In May 1888, Richmond College, Galle, and All Saints’ College, Galle played their first intercollegiate cricket match at this location, which at the time was known as the “Galle Esplanade.” One of Sri Lanka’s longest cricket match series, the Richmond-Mahinda Annual Cricket Encounter has been played at this location annually since 1905.
The area was formally designated as a cricket stadium in 1927. On February 29, 1984, the venue played host to its inaugural match in the first class. In 1945, the stadium’s turf wicket was installed with the help of Dhanapala Lorensu Hewa, the Galle Cricket Ground’s Secretary at the time. For this, the Colombo Cricket Club’s support was also enlisted.

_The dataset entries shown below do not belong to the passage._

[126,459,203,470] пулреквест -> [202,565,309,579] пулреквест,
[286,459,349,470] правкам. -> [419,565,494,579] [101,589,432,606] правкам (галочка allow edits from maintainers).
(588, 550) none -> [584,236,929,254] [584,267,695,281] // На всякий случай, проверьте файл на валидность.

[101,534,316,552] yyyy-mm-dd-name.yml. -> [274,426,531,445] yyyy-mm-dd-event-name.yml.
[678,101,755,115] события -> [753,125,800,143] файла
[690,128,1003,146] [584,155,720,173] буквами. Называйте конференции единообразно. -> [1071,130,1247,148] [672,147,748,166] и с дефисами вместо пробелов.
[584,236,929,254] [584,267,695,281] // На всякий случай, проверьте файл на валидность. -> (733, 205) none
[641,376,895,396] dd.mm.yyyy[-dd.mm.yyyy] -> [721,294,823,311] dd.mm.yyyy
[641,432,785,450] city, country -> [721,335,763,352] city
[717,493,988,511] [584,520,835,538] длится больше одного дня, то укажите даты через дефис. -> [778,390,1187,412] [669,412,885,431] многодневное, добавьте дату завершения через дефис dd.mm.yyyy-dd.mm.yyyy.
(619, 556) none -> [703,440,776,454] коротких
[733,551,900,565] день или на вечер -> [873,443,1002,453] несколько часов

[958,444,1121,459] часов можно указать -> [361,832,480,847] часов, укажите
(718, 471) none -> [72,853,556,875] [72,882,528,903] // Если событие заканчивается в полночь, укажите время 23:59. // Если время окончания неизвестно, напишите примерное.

The field was eventually updated to meet international cricket standards and became Sri Lanka’s fifth Test-capable international cricket arena. On June 3, 1998, the first test match was held on the field. Sri Lanka defeated New Zealand by an innings and 16 runs in the match between the two countries.
Galle International Stadium Renovation
The opening ODI between India and Sri Lanka was supposed to take place on June 25, 1998, however, it was postponed because the ground was soggy after overnight rain and heavy morning rain. The wave caused by the Indian Ocean earthquake on December 26, 2004, left the terrain in ruins, with floodwaters reaching a depth of 30 meters.
The majority of the stadium’s structures were destroyed, while the ground sustained serious damage. The stadium served as a temporary home for hundreds of tsunami refugees in the weeks after the disaster. In order to help the survivors, a helipad and a temporary refugee camp were built there. The Galle International Stadium underwent renovations beginning on May 8, 2006.
A new pavilion and a media center were among the various new structures included in the expansive restoration. There was also more room for spectator seating. On December 17, 2007, President Mahinda Rajapakse inaugurated the renovated stadium. The inaugural Test match between England and Sri Lanka was played on the same day as the stadium’s reopening and ended in a tie.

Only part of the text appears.